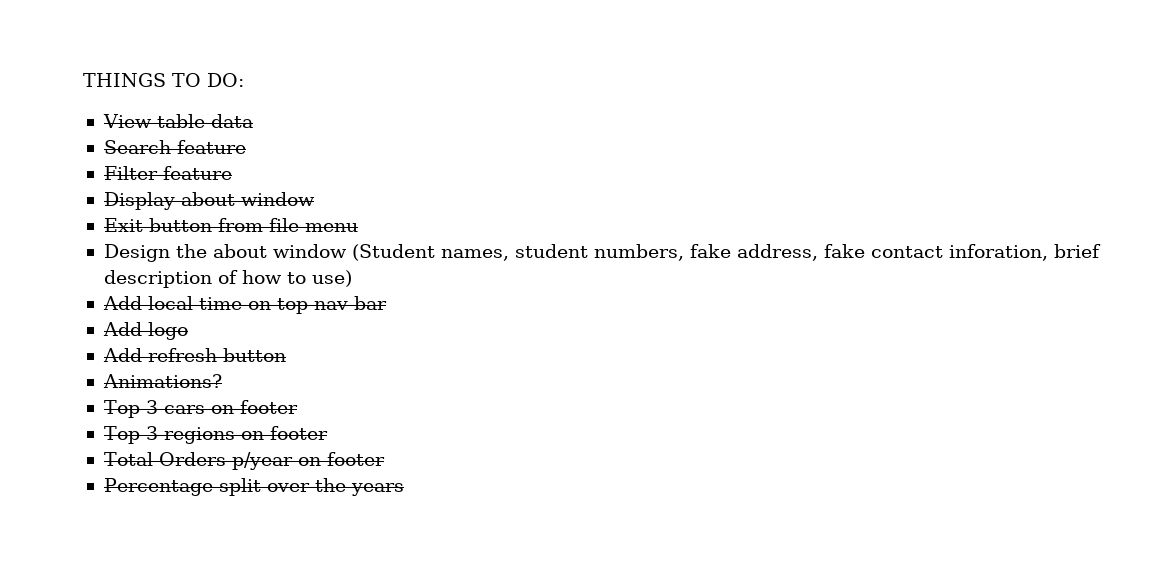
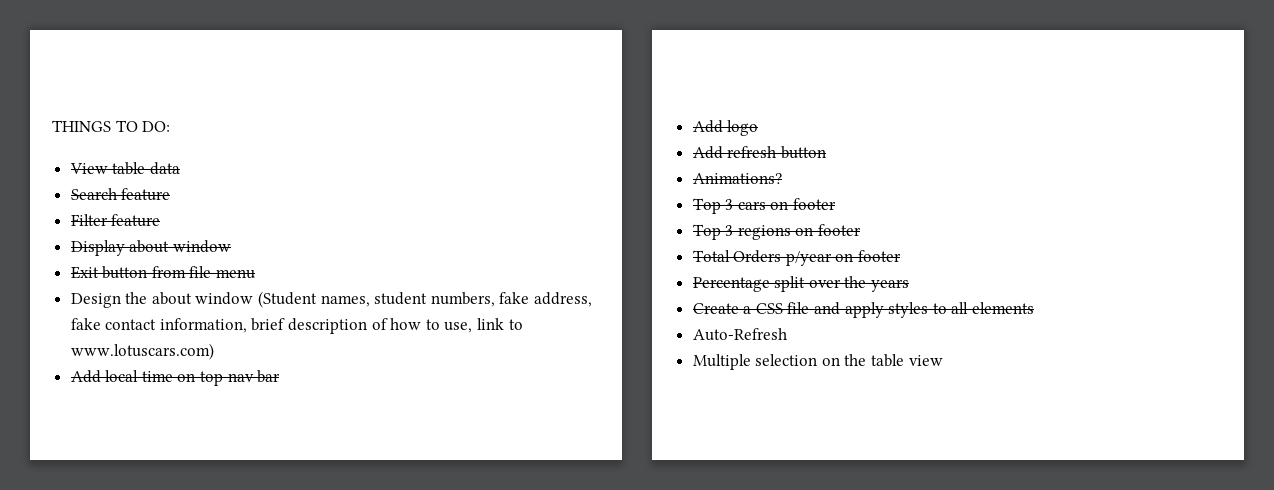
- Design the about window (Student names, student numbers, fake address, fake contact inforation, brief description of how to use)
+ Design the about window (Student names, student numbers, fake address, fake contact information, brief description of how to use, link to www.lotuscars.com)
+ Create a CSS file and apply styles to all elements
+ Auto-Refresh
+ Multiple selection on the table view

WORK ORDER:
Filter the listing by the string "Student"; copy each matching line.

EXERCISE RESPONSE:
- Design the about window (Student names, student numbers, fake address, fake contact inforation, brief description of how to use)
+ Design the about window (Student names, student numbers, fake address, fake contact information, brief description of how to use, link to www.lotuscars.com)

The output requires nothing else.